Wie so eine Teilung passiert? Niemand kann das mit Sicherheit sagen. „Kann schon sein, dass da einfach ein Blatt dazwischengerutscht ist“, sagt die Germanistin Zangerl. Nun aber lassen sich die sechs Originalseiten zusammenführen – jedenfalls am Computer.
Möglich wird das wegen des Projekts „Stefan Zweig Digital“. Initiiert vom Literaturarchiv Salzburg, wurden – in Kooperation mit dem Grazer Zentrum für Informationsmodellierung und auch dem Salzburger Fotohof – Dokumente digital aufgearbeitet. Am Samstag geht www.stefanzweig.digital online.
Ins Literaturarchiv Salzburg kamen im Jahr 2014 durch einen Ankauf bei einer Versteigerung in London 15 Notizbücher, sechs Manuskripte auf Einzelblättern sowie 28 signierte und korrigierte Typoskripte für Romane, Novellen und Artikel . Dazu lagern in Salzburg, wo Stefan Zweig von 1919 bis 1933 lebte, seit dem Ankauf auch zwölf Journale und Tagebücher, Briefe und Postkarten sowie transkribierte und fotokopierte Korrespondenz und weiters 56 Verlagsverträge, Fotografien und weitere Dokumente.
Digital einzusehen sind nun etwa Notizbücher zu den in Salzburg entstandenen Werken „Marie Antoinette. Bildnis eines mittleren Charakters“und „Sternstunden der Menschheit“.
Wegen solcher Schätze im Archiv – und auch wegen der Arbeit des Stefan-Zweig-Centre – ist Salzburg neben der Reed Library in Fredonia (USA) und der National Library in Jerusalem der weltweit wichtigste Standort für die Zweig-Forschung. Der auf das Literaturarchiv Salzburg und das Reed College verteilte literarische Nachlass – all jene Dokumente, die sich bis zum Tod in Zweigs Besitz befanden – ist nun erstmals in seiner Gesamtheit katalogisiert und erschlossen. Die Verknüpfung der Archive dieser Institutionen durch die Digitalisierung macht es möglich, Teile des Nachlasses zu studieren.
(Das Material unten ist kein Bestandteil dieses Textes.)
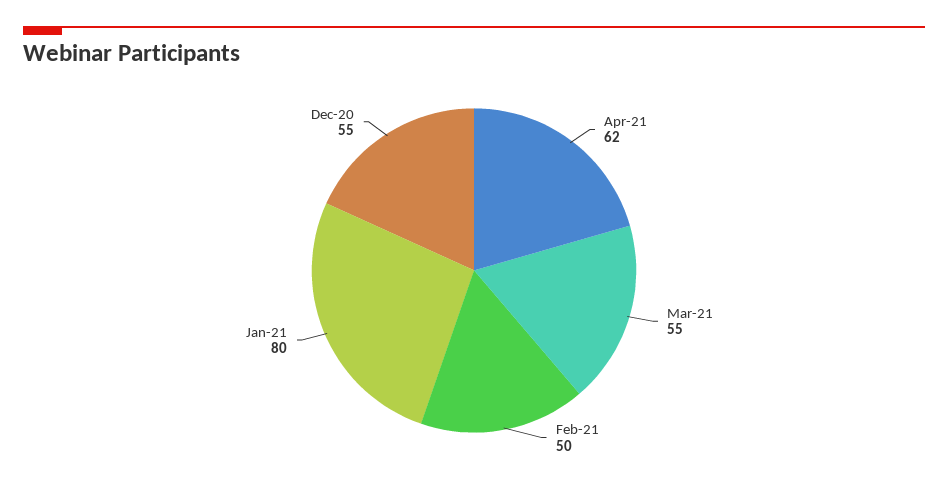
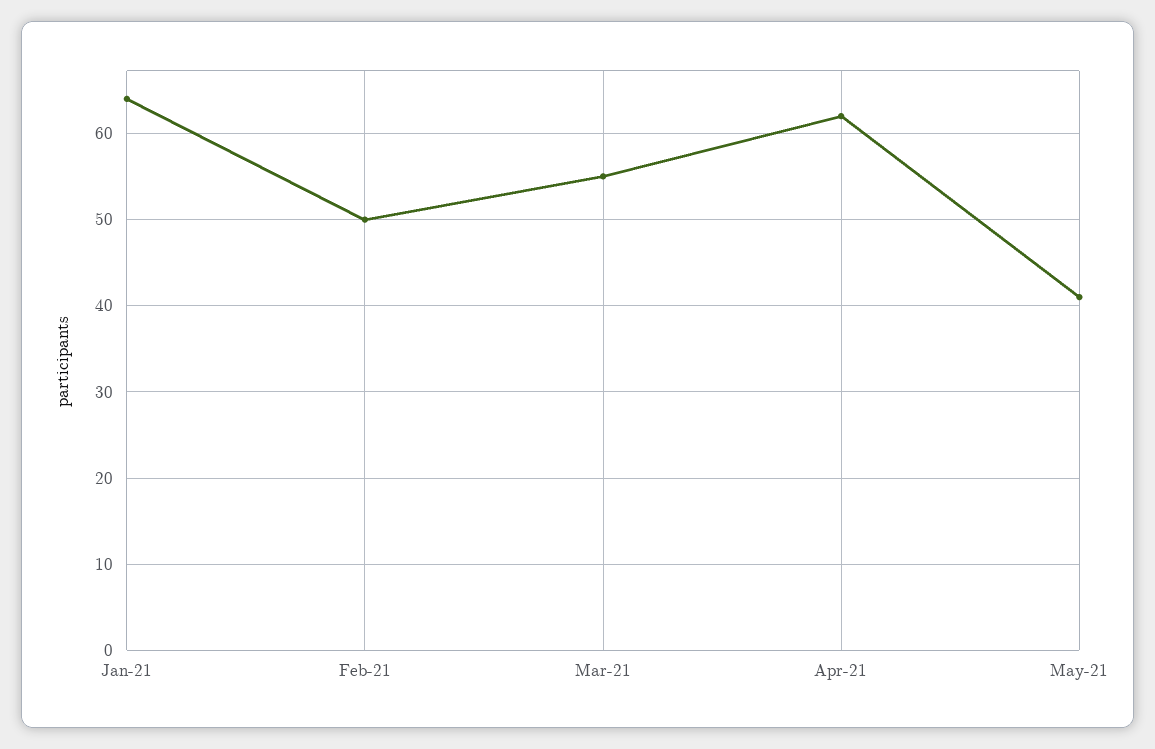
Jan-21: 80 -> 64
Dec-20: 55 -> none
May-21: none -> 41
283 handschriftliche Manuskripte und Lebensdokumente wurden im Vorfeld der Digitalisierung verzeichnet. „Rund ein Drittel davon ist nun digitalisiert“, sagt Zangerl, die im Literaturarchiv Salzburg maßgeblich an der Arbeit beteiligt war.
Ein besonderes Gustostückerl auf der Plattform ist neben den Zweig-Originalen eine Art „Lebenskalender“, den die Schweizerin Michele Schilling über Zweig erstellt hat. Schilling listet Tag für Tag in Zweigs Leben auf und beschreibt – soweit dies recherchierbar ist –, was an diesen Tagen wo passiert ist. 16.000 Zeilen in einem Excel-Dokument umfasst diese Arbeit. Und an dieser Sammlung von Orten und Daten wird auch weitergearbeitet. „Dieser Kalender bietet auf ,Zweig Digital‘ neben dem Einblick in Texte oder Notizen von großer literarischer Bedeutung auch wichtige Informationen zum Leben des Schriftstellers“, freut sich Literaturarchiv-Leiter Manfred Mittermayer, dass Schilling ihr privates Projekt „sehr großzügig“dem Literaturarchiv zu Verfügung gestellt habe.
Umfassend weit verzweigt wie der Nachlass sind auch die verschiedenen Möglichkeiten der Nutzer bei der Suche auf „Zweig Digital“. Detaillierte Beschreibungen und Verknüpfungen des Materials machen diese Online-Nachlesewelt nicht nur für wissenschaftliche Fachfragen bedeutend. „Wir wollen auch der interessierten Öffentlichkeit einen einfachen Zugriff ermöglichen“, sagt Zangerl. Anfragen wegen Zweig gibt es im Literaturarchiv viele. „Da ist die Nutzung – von internationalen Interessenten, aber auch von regionalen – sehr hoch“, sagt Zangerl. Wer nun online recherchieren will, dem stehen auf der Website auch eine biografische Übersicht und eine Liste mit Personen und wichtigen Standorten aus der Zweig-Geschichte als Anhaltspunkte und Suchmöglichkeiten zur Verfügung. Rund 700 solche Einträge gibt es.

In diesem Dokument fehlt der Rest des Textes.